The type of work varies from adult phone lines and webcam performing to in-person escorting and selling sex on the street
By Katie Grant
Women are selling sex as a second job due to the cost of living crisis, i has learned.
As rising inflation, soaring energy bills and real-terms wage cuts gnaw away at household budgets, greater numbers of women have been left with no option but to turn to sex work to put food on the table, outreach groups told i.
There has been a “significant” uptick in single mothers – both women already holding down a primary job and others reliant solely on universal credit – entering the sex industry or returning to it after managing to leave, the organisations say.
The type of work varies from adult phone lines and webcam performing, for those with a laptop and reliable internet connection, to in-person escorting and selling sex on the street.
The decision to sell sex is “almost always motivated by economic need”, said Rosie Hodsdon, a spokeswoman for sex worker safety charity National Ugly Mugs. “It’s absolutely the case now,” said Ms Hodson, who is a sex worker herself.
Ms Hodson attributed the rising number of women entering the industry to the cost of living crisis, which began while the public was still feeling the strain of the Covid pandemic.
“The cost of living crisis is coming on top of Covid, pushing more people into financial need. A lot of people doing sex work are doing it alongside other jobs – the stagnation of wages is part of that as well,” she said. Women are also trying to supplement benefits after years of freezes by selling sex, she added.
Niki Adams, a spokeswoman for the English Collective of Prostitutes (ECP), said it is “definitely true” that the cost of living crisis has driven more women into sex work. Calls to the ECP from women seeking advice have risen by around a third in recent months, Ms Adams said.
Many of the calls are from people who have recently entered the industry for the first time, but a large proportion are from women going back to sex work who had been able to leave but are now “drowning in debt” and unable to pay their mortgages. Others have “really basic survival expenses” they cannot afford.

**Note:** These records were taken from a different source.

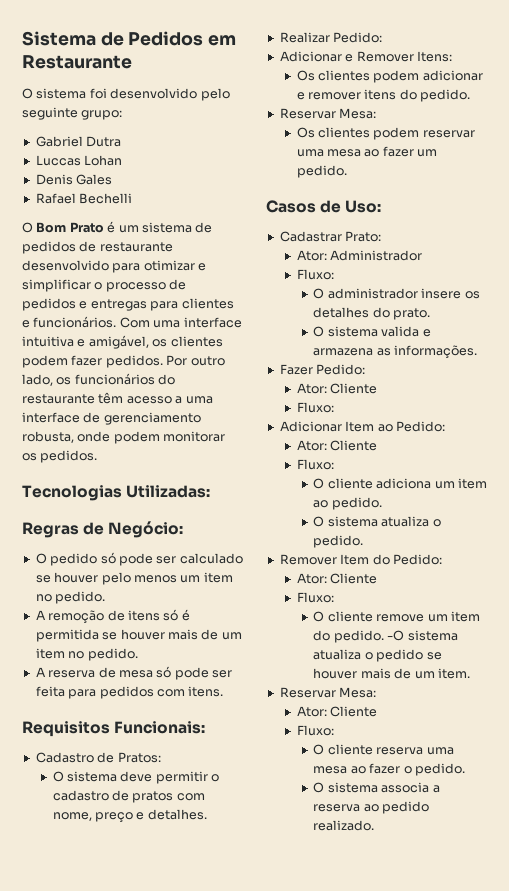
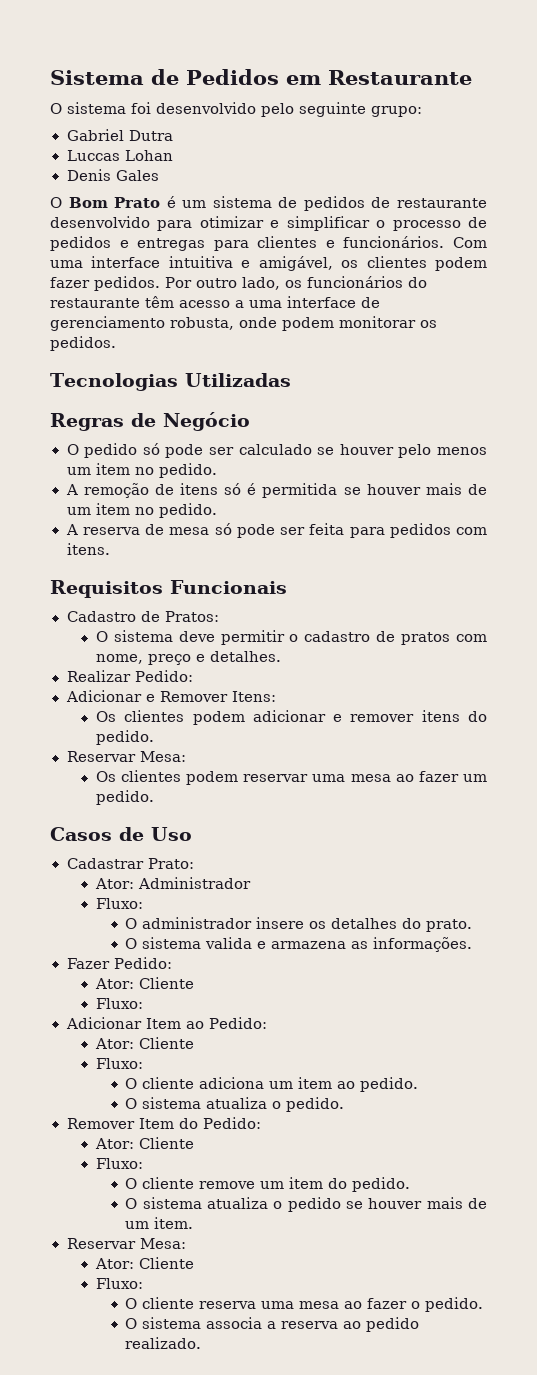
- Rafael Bechelli
- Tecnologias Utilizadas:
+ Tecnologias Utilizadas
- Regras de Negócio:
+ Regras de Negócio
- Requisitos Funcionais:
+ Requisitos Funcionais
- Casos de Uso:
+ Casos de Uso
- O cliente remove um item do pedido. -O sistema atualiza o pedido se houver mais de um item.
+ O cliente remove um item do pedido.
+ O sistema atualiza o pedido se houver mais de um item.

“People add up the bills and their wage just isn’t covering it. The energy bills have already gone up. There’s just no slack because the wages in other jobs traditionally done by women are very low, especially for mums, while the cost of childcare is extortionate,” Ms Adams said.
Since November 2020, British wages have stagnated, with average weekly wages including bonuses, hovering between £593 and £600 between then and December 2021, according to data from the Office for National Statistics.
The cost of living has rapidly risen since then, with energy bills soaring and annual inflation reaching a 40-year high of 10.1 per cent in August, before dipping slightly to 9.9 per cent in September.
In the three months to July 2022, total pay, which includes bonuses, in the UK grew by around 5.5 percent, while regular pay grew by 5.2 per cent. When this was adjusted for inflation, however, total pay fell by 3.6 per cent and regular pay shrank by 3.9 per cent, ONS figures show.
Meanwhile, people claiming benefits such as universal credit are facing “the biggest permanent real-terms cut to the basic rate of benefits ever made in a single year”, the Joseph Rowntree Foundation (JRF) has warned.
Earlier this year, then chancellor Rishi Sunak promised to raise universal credit and other working age benefits in line with inflation. However, Chancellor Kwasi Kwarteng has announced his intention to cut benefits to push more people into workforce as part of the Government’s plan to “make work pay”.
Now the Prime Minister is expected to increase benefits in line with average earnings at 5.4 per cent as opposed to inflation, at just under 10 per cent.
“Reneging on the promise to raise benefits in line with inflation as usual would be a hostile and harmful act of historic proportions,” said Katie Schmuecker, principal policy adviser for the JRF.
“It is morally indefensible for a government who have chosen to target tax cuts at the richest, to target spending cuts at those on the lowest incomes who are not responsible for this crisis.”